Pretty much zero play in my throttle linkage, any movement at all on the pedal is immediately visible on the TPS reading. Good idea to also check the throttle stop is correctly adjusted so that the linkage doesn't get over-extended/damaged. Regarding the "click", be careful. It could be (relatively) harmless play/wear, or the linkage/pedal could be binding on something. It is possible for the throttle to stick wide-open because it binds against the pedal board.. |
Here’s a pic I posted after I had my 2 bell crank rod bushings (901.423.227.00) failed once I figured it out I also discovered the shifter bushing was equally disintegrated and remnants (circled) of the 3 throttle rod bushings (914.423.211.00) in the tunnel.
It’s not much to pull out the floorboard but tight to get new bushings in and no need to remove pedal cluster. To get at the tunnel throttle rod bushing, the shifter will have to come out and loosen the handbrake to lift it up to replace the center and rearward TR bushings.

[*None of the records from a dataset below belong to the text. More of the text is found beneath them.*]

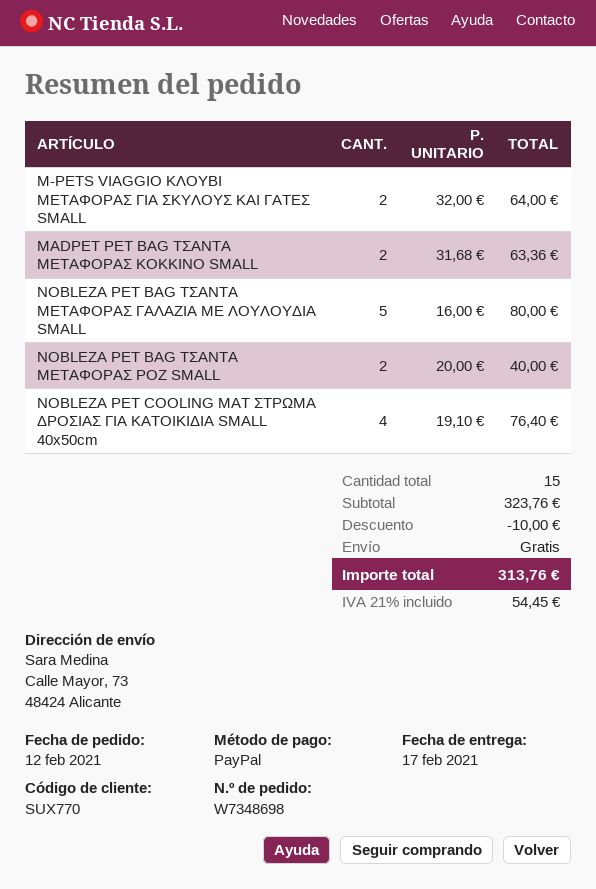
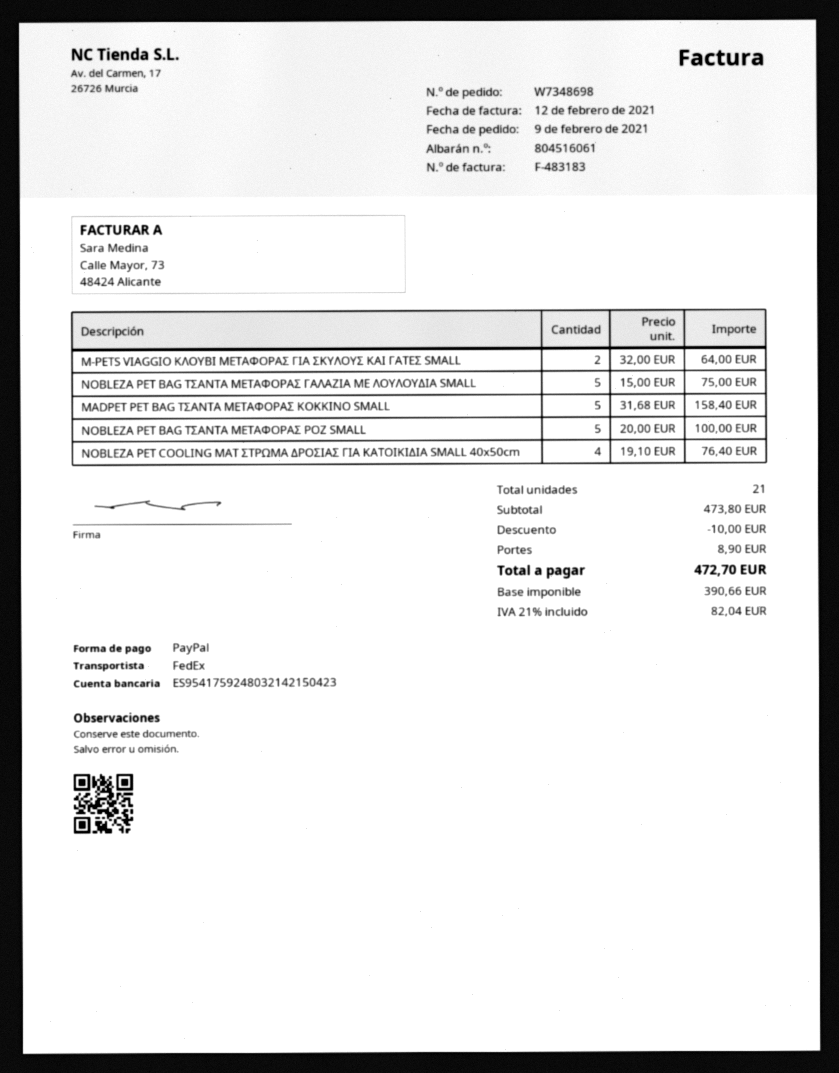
order date: 2021-02-12 -> 2021-02-09
MADPET PET BAG ΤΣΑΝΤΑ ΜΕΤΑΦΟΡΑΣ ΚΟΚΚΙΝΟ SMALL: 2 x 31.68 = 63.36 -> 5 x 31.68 = 158.40
NOBLEZA PET BAG ΤΣΑΝΤΑ ΜΕΤΑΦΟΡΑΣ ΓΑΛΑΖΙΑ ΜΕ ΛΟΥΛΟΥΔΙΑ SMALL: 5 x 16.00 = 80.00 -> 5 x 15.00 = 75.00
NOBLEZA PET BAG ΤΣΑΝΤΑ ΜΕΤΑΦΟΡΑΣ ΡΟΖ SMALL: 2 x 20.00 = 40.00 -> 5 x 20.00 = 100.00
total quantity: 15 -> 21
subtotal: 323.76 -> 473.80
shipping: 0.00 -> 8.90
tax: 21% = 54.45 -> 21% = 82.04
total: 313.76 -> 472.70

Bushings have a slit in the center and slide right on, then bend the metal retaining tab over. A shift console makes the job longer, I removed passenger seat to make install easier. Lot of extra prep work but quite easy. BTW- I replaced my shifter bushing with the JP Novak Ultimate Shifter Bushing as well as a new ball cup. http://forums.pelicanparts.com/uploa...1714490593.jpg |
Part #’s may vary by year but these are the parts in question…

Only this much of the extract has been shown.